(Before-and-after change data)
+ + +

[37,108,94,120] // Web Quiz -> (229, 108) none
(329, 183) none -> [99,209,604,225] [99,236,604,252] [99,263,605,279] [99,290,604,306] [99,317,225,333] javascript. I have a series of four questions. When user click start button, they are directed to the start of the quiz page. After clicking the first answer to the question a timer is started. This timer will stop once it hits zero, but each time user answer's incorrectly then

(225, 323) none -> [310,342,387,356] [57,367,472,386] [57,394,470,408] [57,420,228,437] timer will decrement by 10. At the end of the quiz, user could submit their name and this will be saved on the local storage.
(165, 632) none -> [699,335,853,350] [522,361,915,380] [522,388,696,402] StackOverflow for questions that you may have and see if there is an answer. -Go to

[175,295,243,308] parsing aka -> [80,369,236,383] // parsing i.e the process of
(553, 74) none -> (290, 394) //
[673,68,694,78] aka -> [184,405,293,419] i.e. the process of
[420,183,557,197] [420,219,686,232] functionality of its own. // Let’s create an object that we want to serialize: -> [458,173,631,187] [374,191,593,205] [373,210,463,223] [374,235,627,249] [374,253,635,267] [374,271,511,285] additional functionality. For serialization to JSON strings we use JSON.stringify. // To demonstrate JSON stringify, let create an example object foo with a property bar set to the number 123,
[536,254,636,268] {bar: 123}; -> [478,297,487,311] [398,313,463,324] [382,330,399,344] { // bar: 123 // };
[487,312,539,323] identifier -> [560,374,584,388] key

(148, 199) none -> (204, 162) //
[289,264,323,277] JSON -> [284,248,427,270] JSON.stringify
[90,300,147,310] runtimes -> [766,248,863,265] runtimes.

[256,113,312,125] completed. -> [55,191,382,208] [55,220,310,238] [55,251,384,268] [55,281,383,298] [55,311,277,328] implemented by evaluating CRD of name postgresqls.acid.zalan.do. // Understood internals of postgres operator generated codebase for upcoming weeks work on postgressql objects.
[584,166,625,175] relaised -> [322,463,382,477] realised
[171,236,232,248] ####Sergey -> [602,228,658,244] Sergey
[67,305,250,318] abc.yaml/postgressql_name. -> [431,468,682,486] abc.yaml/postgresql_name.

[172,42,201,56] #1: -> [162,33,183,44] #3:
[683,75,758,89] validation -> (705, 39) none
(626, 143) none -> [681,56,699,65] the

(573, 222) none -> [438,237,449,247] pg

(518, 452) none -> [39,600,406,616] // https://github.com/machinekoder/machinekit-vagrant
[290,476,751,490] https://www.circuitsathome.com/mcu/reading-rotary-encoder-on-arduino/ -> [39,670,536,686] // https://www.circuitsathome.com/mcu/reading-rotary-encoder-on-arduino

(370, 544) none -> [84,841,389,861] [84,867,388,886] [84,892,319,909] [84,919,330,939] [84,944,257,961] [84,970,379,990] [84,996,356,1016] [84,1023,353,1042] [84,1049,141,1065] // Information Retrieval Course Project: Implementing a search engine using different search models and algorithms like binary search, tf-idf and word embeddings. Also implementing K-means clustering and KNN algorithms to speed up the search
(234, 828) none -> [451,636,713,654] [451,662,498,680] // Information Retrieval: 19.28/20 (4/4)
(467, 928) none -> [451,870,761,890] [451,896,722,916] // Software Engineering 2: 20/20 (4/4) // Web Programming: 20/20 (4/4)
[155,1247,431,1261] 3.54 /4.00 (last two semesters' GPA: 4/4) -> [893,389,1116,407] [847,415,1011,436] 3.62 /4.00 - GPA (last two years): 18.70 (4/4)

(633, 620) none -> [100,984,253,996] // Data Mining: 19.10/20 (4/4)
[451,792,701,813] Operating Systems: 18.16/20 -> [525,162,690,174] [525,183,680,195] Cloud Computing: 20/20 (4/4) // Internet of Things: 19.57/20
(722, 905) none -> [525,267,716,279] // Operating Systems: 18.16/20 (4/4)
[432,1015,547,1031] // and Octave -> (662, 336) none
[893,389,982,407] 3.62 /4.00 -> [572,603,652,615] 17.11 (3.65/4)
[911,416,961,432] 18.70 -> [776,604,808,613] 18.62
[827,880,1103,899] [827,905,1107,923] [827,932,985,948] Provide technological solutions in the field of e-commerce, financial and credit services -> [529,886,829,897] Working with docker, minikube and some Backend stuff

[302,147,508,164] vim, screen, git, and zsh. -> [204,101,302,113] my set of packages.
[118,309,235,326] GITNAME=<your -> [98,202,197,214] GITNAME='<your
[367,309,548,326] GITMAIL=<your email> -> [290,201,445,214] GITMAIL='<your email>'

+ + +

§ **Exercise brief**: Copy out the lines above, from the one holding "[118,309,235,326] GITNAME=<your ->" through the final line, with no other lines.

§ **Solution for this exercise**:
[118,309,235,326] GITNAME=<your -> [98,202,197,214] GITNAME='<your
[367,309,548,326] GITMAIL=<your email> -> [290,201,445,214] GITMAIL='<your email>'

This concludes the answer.